▶ _Work required_:
Copy nothing but the lines below, from the one with "[269,294,321,305] VS2019 ->" through the one with "(462, 406) none", exactly as written; no pictures should appear.
-------- Supplied data
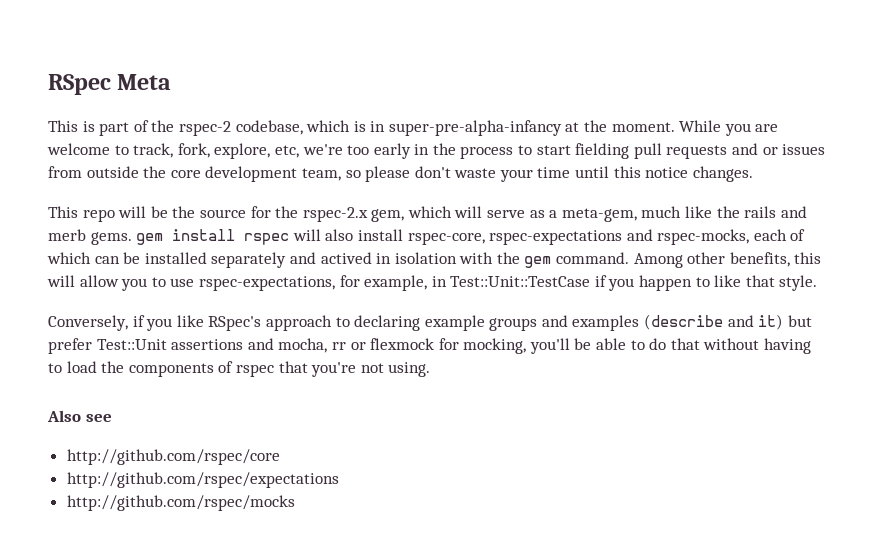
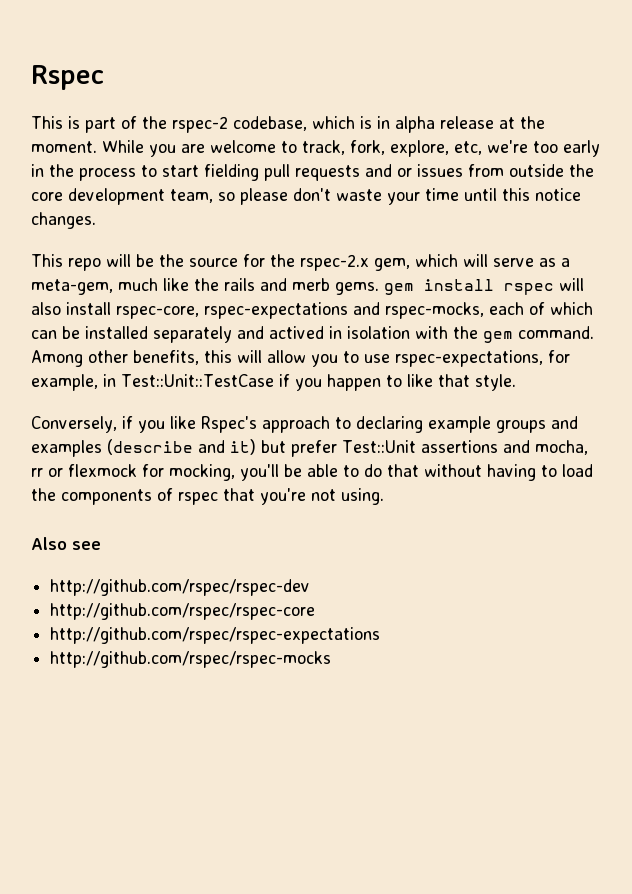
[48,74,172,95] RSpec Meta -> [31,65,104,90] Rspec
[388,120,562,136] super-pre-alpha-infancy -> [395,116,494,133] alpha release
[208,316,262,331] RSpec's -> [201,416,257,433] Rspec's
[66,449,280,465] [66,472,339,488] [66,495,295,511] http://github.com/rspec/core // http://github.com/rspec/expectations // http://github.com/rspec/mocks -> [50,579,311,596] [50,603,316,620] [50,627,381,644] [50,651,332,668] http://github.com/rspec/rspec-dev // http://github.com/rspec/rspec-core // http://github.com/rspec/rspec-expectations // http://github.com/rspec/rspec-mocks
----------------
-------- Supplied data
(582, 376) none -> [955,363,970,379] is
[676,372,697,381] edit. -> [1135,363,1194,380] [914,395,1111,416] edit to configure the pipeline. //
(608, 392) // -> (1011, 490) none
----------------
-------- Supplied data
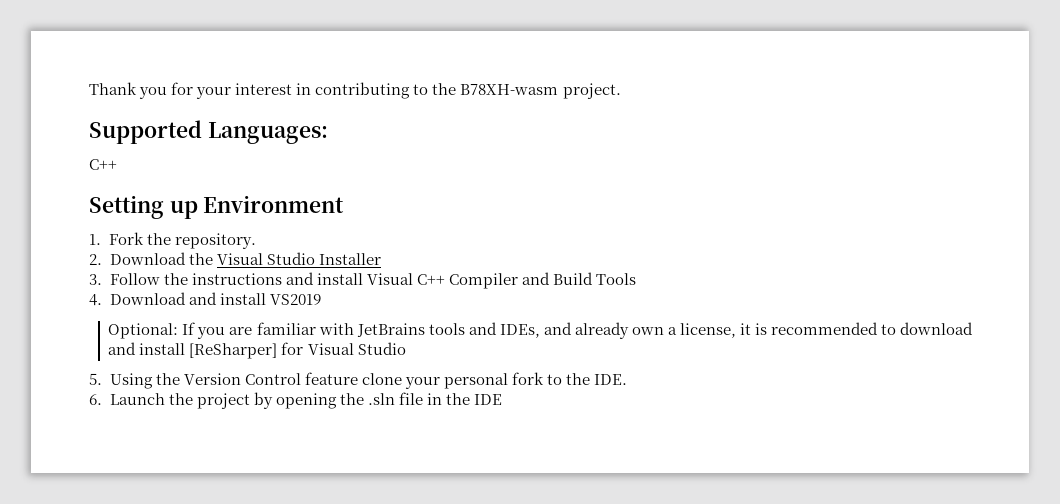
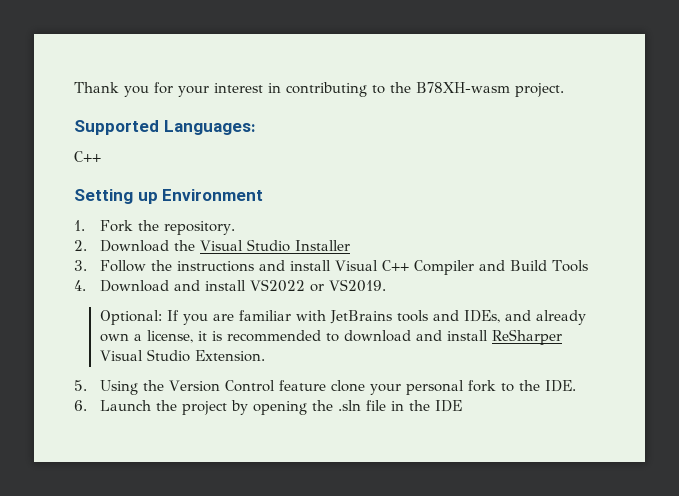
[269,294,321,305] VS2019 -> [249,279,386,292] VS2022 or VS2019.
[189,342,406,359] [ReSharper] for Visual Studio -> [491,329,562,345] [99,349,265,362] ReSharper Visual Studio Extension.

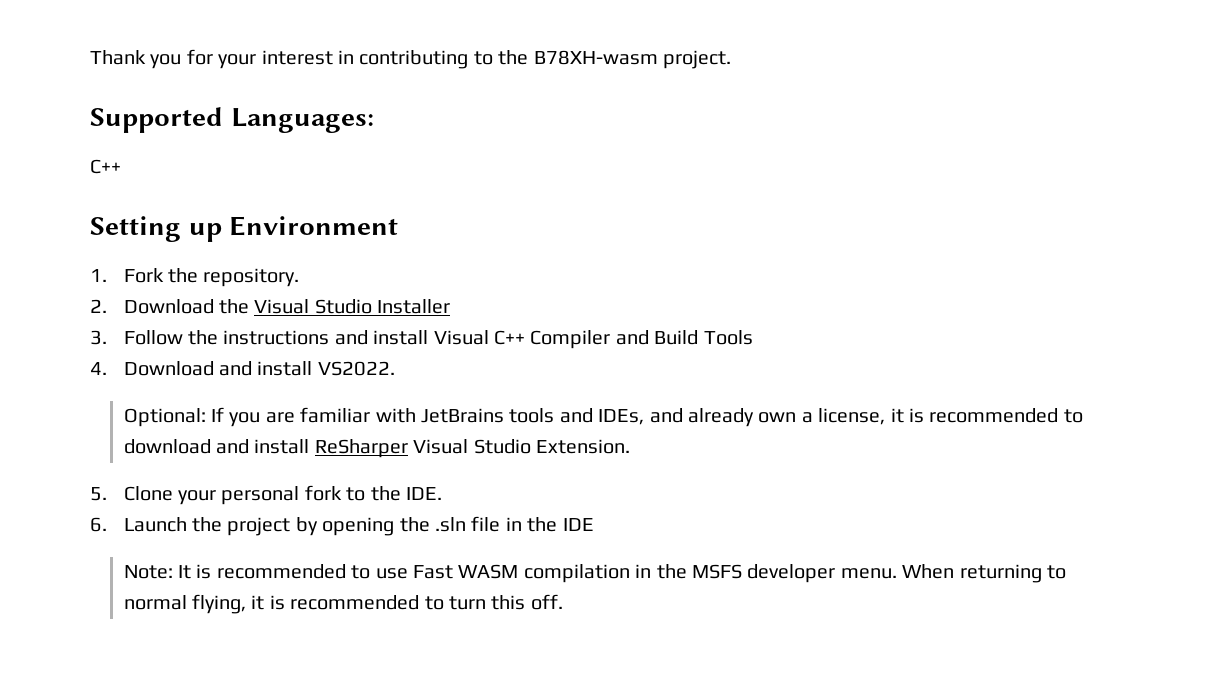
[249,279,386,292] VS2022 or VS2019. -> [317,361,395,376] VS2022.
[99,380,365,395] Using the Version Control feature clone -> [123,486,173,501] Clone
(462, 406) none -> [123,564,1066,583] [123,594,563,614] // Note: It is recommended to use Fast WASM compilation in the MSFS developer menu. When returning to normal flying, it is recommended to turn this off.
----------------
▶ _Exercise solution_:
[269,294,321,305] VS2019 -> [249,279,386,292] VS2022 or VS2019.
[189,342,406,359] [ReSharper] for Visual Studio -> [491,329,562,345] [99,349,265,362] ReSharper Visual Studio Extension.

[249,279,386,292] VS2022 or VS2019. -> [317,361,395,376] VS2022.
[99,380,365,395] Using the Version Control feature clone -> [123,486,173,501] Clone
(462, 406) none -> [123,564,1066,583] [123,594,563,614] // Note: It is recommended to use Fast WASM compilation in the MSFS developer menu. When returning to normal flying, it is recommended to turn this off.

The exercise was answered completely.